# Generating `NaturalProofs` from ProofWiki

In [2]:
%load_ext autoreload
%autoreload 2

from tqdm import tqdm
from bs4 import BeautifulSoup as BS
from nltk import ngrams
import jsonlines
import pandas as pd
import os
import pickle
import torch
import wikitextparser as wtp
import os
import pandas as pd
import glob
import re
import xml.etree.ElementTree as ET
pd.set_option('display.max_colwidth', -1)
%pylab inline

  pd.set_option('display.max_colwidth', -1)


Populating the interactive namespace from numpy and matplotlib


#### Load and parse

In [4]:
filepath = '/path/to/proof_wiki_nov_12_2020.xml'

soup = BS(open(filepath, 'r').read())

#### Parse redirects

We do this first so that we can store links using their redirected names.

In [5]:
redirects = {}

pages = soup.find_all('page')
pages = [page for page in pages if (
    (page.redirect is not None) and
    (not page.title.text.startswith('Talk:')) and
    (not page.title.text.startswith('User:')) and
    (not page.title.text.startswith('User talk:')) and
    (not page.title.text.startswith('Help:'))
)]

for page in tqdm(pages, total=len(pages)):
    redirects[page.title.text] = page.redirect['title']

print("%d redirects" % len(redirects))

100%|██████████| 7617/7617 [00:00<00:00, 20597.66it/s]

7617 redirects





#### Parse theorem title and theorem statement

In [6]:
from tqdm import tqdm

parsed = []
name_to_parsed = {}


pages = soup.find_all('page')
item_pages = [page for page in pages if (
    ("== Theorem ==" in page.text) and
    (not page.title.text.startswith('Talk:')) and
    (not page.title.text.startswith('User:')) and
    (not page.title.text.startswith('User talk:')) and
    (not page.title.text.startswith('Help:')) and
    (not page.redirect)
)]
exceptions = []
discarded = []
n = 0
for page in tqdm(item_pages, total=len(item_pages)):
    # title of the theorem
    theorem_title = page.title.text.replace('\u200e', '')

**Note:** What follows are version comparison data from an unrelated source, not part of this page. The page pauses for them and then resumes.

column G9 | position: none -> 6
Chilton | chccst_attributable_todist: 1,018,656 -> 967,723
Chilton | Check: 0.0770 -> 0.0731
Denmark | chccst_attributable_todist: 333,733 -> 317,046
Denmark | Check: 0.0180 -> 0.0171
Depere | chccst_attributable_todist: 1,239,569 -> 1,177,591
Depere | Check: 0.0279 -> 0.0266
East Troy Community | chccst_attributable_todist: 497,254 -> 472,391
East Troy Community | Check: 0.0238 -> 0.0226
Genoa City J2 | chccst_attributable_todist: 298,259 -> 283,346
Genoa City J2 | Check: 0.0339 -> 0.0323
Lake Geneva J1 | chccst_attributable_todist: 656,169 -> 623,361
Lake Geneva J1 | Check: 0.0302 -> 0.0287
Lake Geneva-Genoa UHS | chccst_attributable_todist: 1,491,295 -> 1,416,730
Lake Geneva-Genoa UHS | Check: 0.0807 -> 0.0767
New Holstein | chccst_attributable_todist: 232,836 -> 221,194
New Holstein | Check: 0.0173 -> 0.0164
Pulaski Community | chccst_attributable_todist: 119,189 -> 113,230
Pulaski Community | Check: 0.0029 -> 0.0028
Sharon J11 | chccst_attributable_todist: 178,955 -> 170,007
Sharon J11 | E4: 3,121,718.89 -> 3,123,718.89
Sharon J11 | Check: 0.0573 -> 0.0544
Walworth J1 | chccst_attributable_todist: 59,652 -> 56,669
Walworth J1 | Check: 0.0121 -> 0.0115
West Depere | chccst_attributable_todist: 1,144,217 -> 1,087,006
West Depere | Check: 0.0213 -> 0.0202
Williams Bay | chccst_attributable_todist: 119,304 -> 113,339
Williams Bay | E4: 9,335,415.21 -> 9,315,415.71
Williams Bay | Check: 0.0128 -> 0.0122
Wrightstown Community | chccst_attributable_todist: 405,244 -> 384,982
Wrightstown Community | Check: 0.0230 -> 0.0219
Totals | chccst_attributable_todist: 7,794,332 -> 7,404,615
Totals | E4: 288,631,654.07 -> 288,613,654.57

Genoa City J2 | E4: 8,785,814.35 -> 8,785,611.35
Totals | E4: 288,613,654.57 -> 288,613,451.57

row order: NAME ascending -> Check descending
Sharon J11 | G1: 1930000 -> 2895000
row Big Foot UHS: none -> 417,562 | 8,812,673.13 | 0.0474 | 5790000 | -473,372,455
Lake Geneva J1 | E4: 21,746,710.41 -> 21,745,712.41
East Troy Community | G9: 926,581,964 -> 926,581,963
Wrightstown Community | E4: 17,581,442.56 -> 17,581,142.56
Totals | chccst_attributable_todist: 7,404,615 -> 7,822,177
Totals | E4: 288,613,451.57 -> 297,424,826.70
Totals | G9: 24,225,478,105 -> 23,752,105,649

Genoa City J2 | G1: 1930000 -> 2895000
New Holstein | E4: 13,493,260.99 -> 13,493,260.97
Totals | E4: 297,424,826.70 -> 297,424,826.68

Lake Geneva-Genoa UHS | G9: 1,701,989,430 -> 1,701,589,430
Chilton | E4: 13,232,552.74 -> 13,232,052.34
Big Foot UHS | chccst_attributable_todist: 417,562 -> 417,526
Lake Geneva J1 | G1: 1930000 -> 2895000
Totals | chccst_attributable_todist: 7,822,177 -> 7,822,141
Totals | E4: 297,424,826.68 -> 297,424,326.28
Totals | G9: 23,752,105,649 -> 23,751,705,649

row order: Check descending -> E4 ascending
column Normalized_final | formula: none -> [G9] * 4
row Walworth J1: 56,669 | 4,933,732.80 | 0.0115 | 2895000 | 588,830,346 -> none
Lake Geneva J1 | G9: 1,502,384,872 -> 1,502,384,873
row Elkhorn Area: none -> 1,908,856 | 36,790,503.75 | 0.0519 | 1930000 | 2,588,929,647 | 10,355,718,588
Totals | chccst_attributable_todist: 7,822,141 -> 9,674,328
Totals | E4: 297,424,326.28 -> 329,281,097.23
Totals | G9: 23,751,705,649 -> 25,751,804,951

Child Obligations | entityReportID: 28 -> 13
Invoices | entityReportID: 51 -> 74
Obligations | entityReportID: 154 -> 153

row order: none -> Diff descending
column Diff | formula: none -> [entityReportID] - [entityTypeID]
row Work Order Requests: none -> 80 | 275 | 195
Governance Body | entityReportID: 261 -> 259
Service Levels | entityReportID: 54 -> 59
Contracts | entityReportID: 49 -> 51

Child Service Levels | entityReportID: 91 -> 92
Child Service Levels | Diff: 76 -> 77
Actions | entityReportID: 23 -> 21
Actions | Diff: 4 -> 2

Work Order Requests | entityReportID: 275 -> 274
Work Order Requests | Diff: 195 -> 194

    # parse WikiMedia format
    text = page.text.replace('\u200e', '').replace('\u2062', '')
    wnode = wtp.parse(text)
    
    # get the WikiMedia Section that has "== Theorem ==" as its title
    theorem_sections = [s for s in wnode.sections if s.title is not None and s.title.strip() == 'Theorem']
    
    if len(theorem_sections) == 0:
        exceptions.append(page)
        continue
    else:
        theorem_section = theorem_sections[0]
    
    # get the content inside the <onlyinclude> tag, if there is one.
    tags = [t for t in theorem_section.tags() if t.name == 'onlyinclude']
    if len(tags) == 0:
        # remove subsections 
        contents = theorem_section.contents.strip().split('\n\n===')[0].strip()
        plain_text = theorem_section.plain_text().split("\n\n===")[0].strip()
        links = [l for l in theorem_section.wikilinks if l.title in contents]
    else:
        n += 1
        contents = tags[0].contents.strip()
        plain_text = tags[0].plain_text().strip()
        links = tags[0].wikilinks
        
    if plain_text == '== Theorem ==':
        contents = ""
        links = []

    links = [l.title for l in links]
    links = [redirects.get(l, l) for l in links]
    
    categories = [node.title.split('Category:')[1] for node in wnode.wikilinks if node.title.startswith('Category:')]
    
    data = {
        'type': 'theorem',
        'title': theorem_title,
        'contents': contents,
        'full_contents': text,
        'links': links,
        'has_contents': contents != '',
        'categories': categories,
    }
    parsed.append(data)
    name_to_parsed[theorem_title] = data
    
print("%d parsed, %d exceptions." % (len(parsed), len(exceptions)))
print("has theorem content: %d" % (len([x for x in parsed if x['has_contents']])))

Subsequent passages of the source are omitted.